EXERCISE GOAL: Could you give again exactly, and only, the lines from the one holding "Liberation Sans, sans-serif" through the end of the data, both ends included, with pictures left out?

● ● ● ● ● ● ●

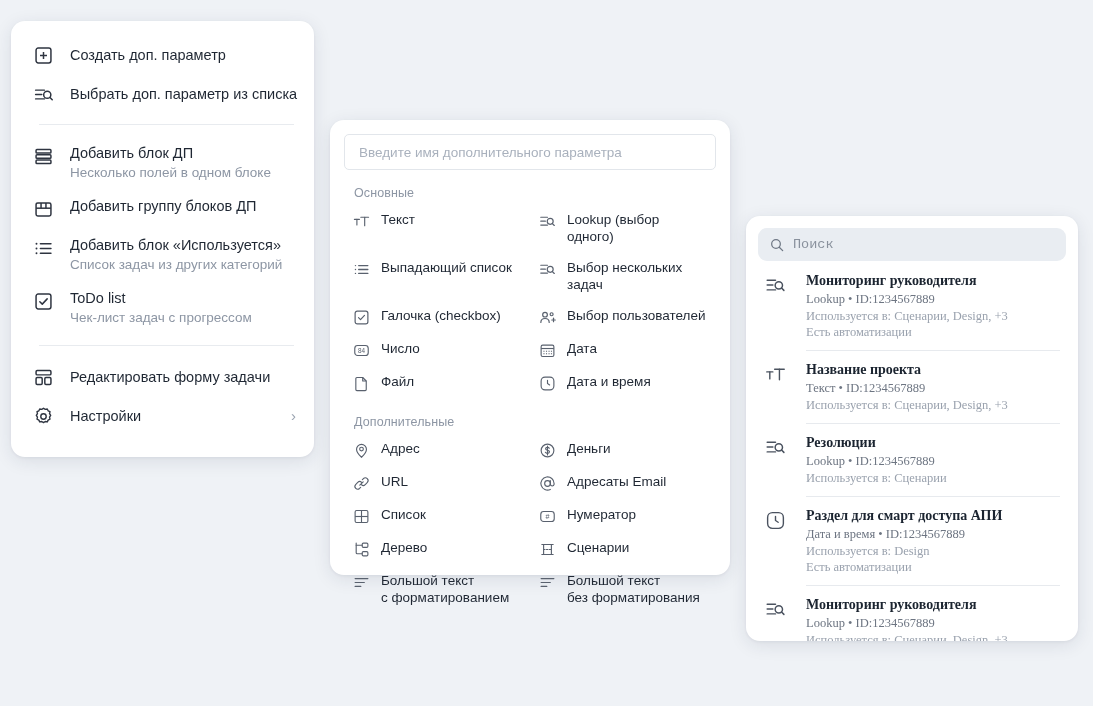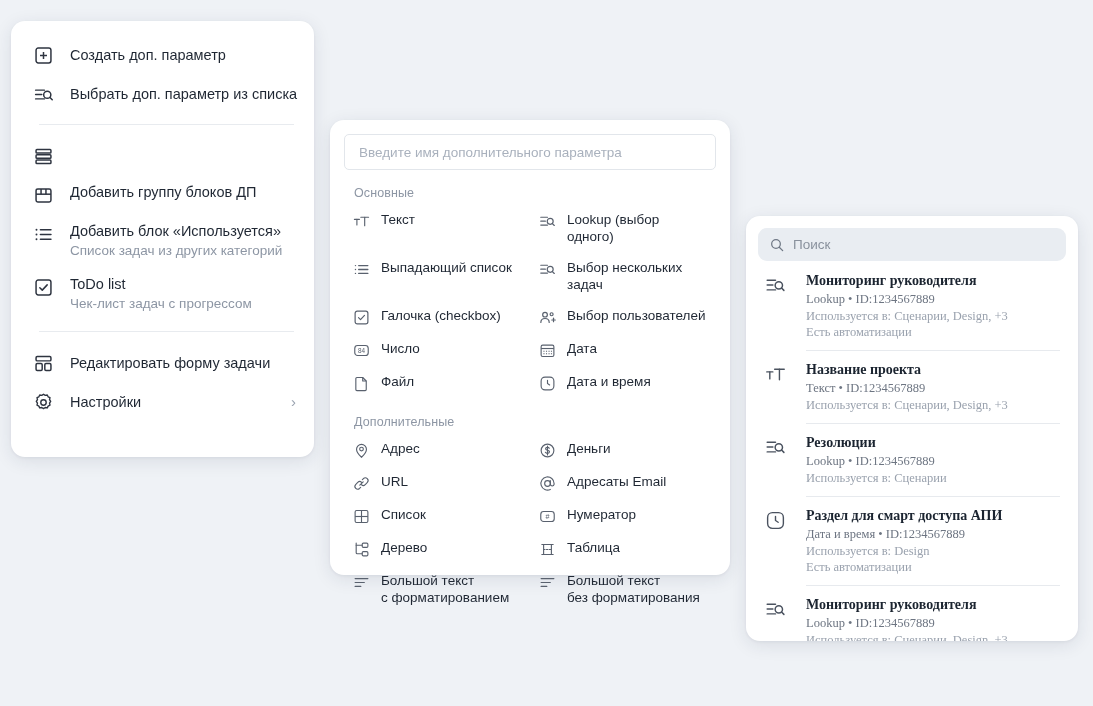"Добавить блок ДП" div.lm-texts { html: none -> <div> <div>Добавить блок ДП</div> <div>Несколько полей в одном блоке</div> </div> }
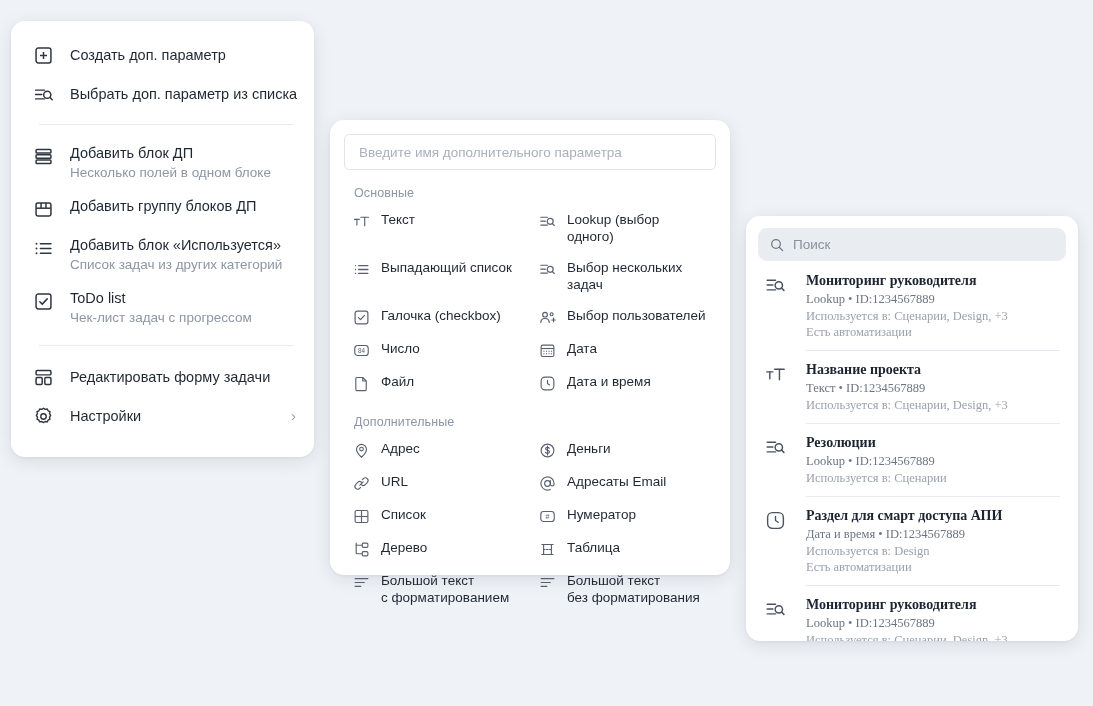"Поиск" #search-input { font-family: Liberation Sans, sans-serif -> Liberation Mono, monospace }
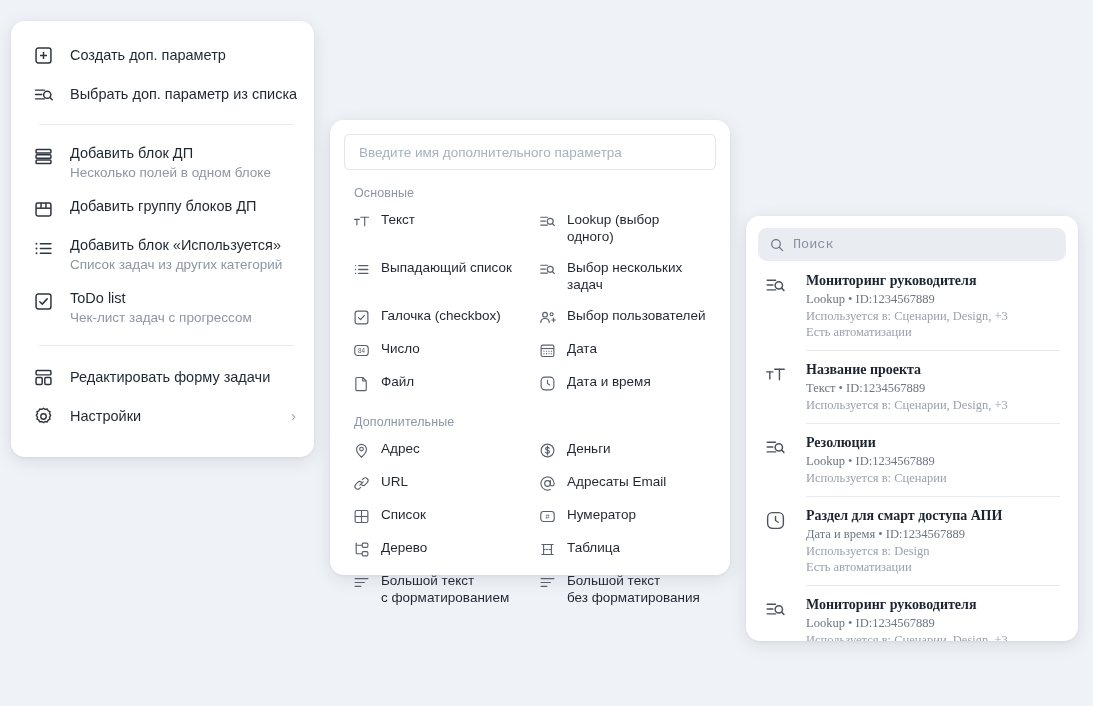"Таблица" span.tp-lbl { text: Таблица -> Сценарии }
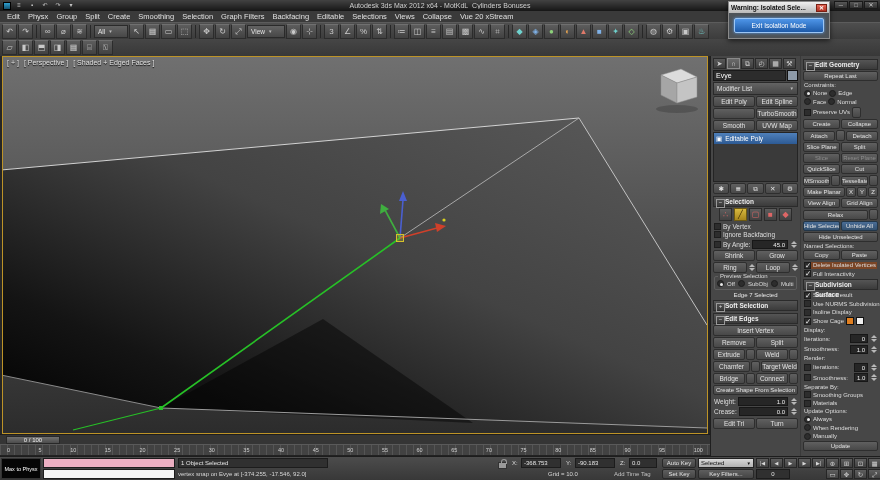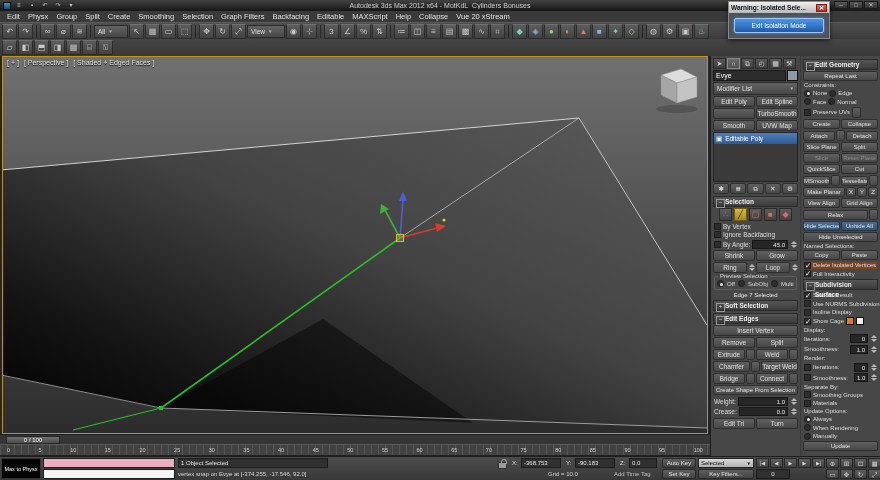"MAXScript" span.menu-item { text: MAXScript -> Selections }
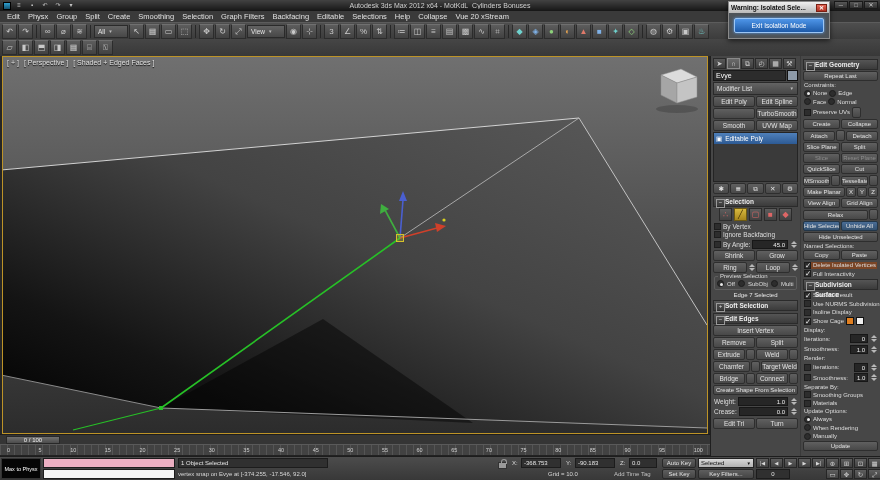"Help" span.menu-item { text: Help -> Views }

● ● ● ● ● ● ●

THE COMPLETED TASK:
"Поиск" #search-input { font-family: Liberation Sans, sans-serif -> Liberation Mono, monospace }
"Таблица" span.tp-lbl { text: Таблица -> Сценарии }
"MAXScript" span.menu-item { text: MAXScript -> Selections }
"Help" span.menu-item { text: Help -> Views }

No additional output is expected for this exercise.